• Your task: For the word "Case", state how many lines of the listing below contain it. Give the number and nothing more.
Input material Start Marker
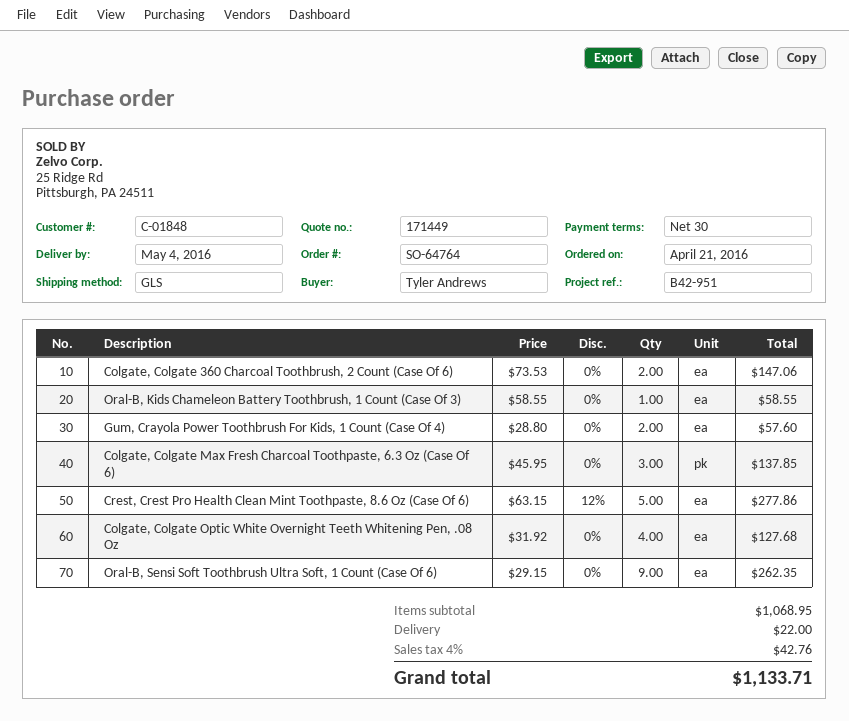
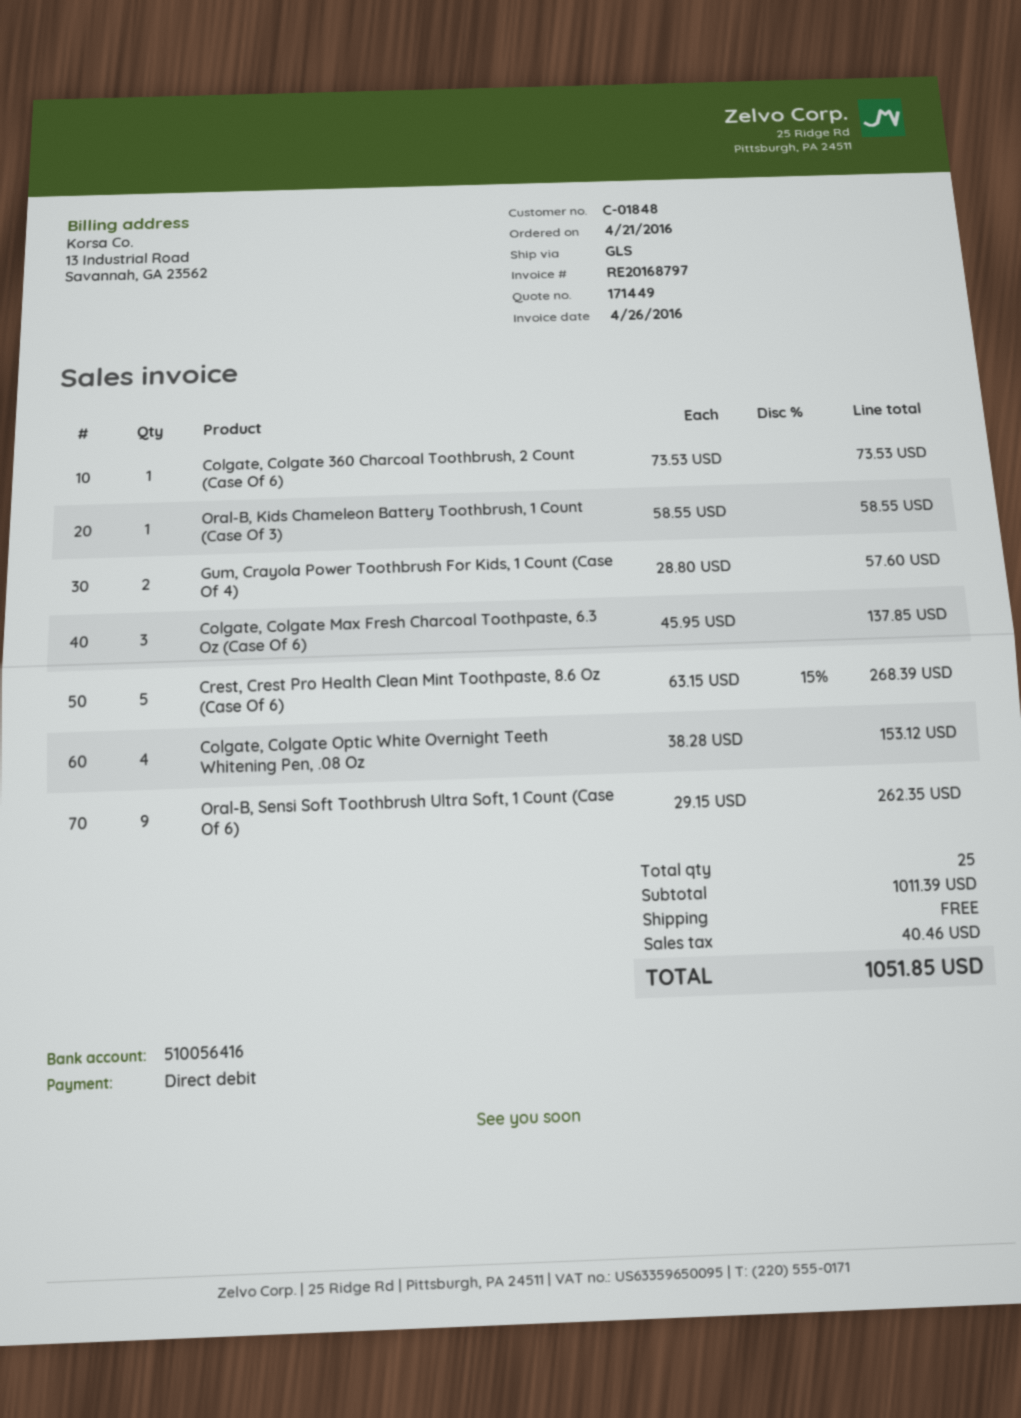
Colgate, Colgate 360 Charcoal Toothbrush, 2 Count (Case Of 6): 2 x 73.53 = 147.06 -> 1 x 73.53 = 73.53
Crest, Crest Pro Health Clean Mint Toothpaste, 8.6 Oz (Case Of 6): 5 x 63.15 - 12% = 277.86 -> 5 x 63.15 - 15% = 268.39
Colgate, Colgate Optic White Overnight Teeth Whitening Pen, .08 Oz: 4 x 31.92 = 127.68 -> 4 x 38.28 = 153.12
subtotal: 1068.95 -> 1011.39
shipping: 22.00 -> 0.00
tax: 42.76 -> 40.46
total: 1133.71 -> 1051.85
Input material End Marker
• Task solution: 2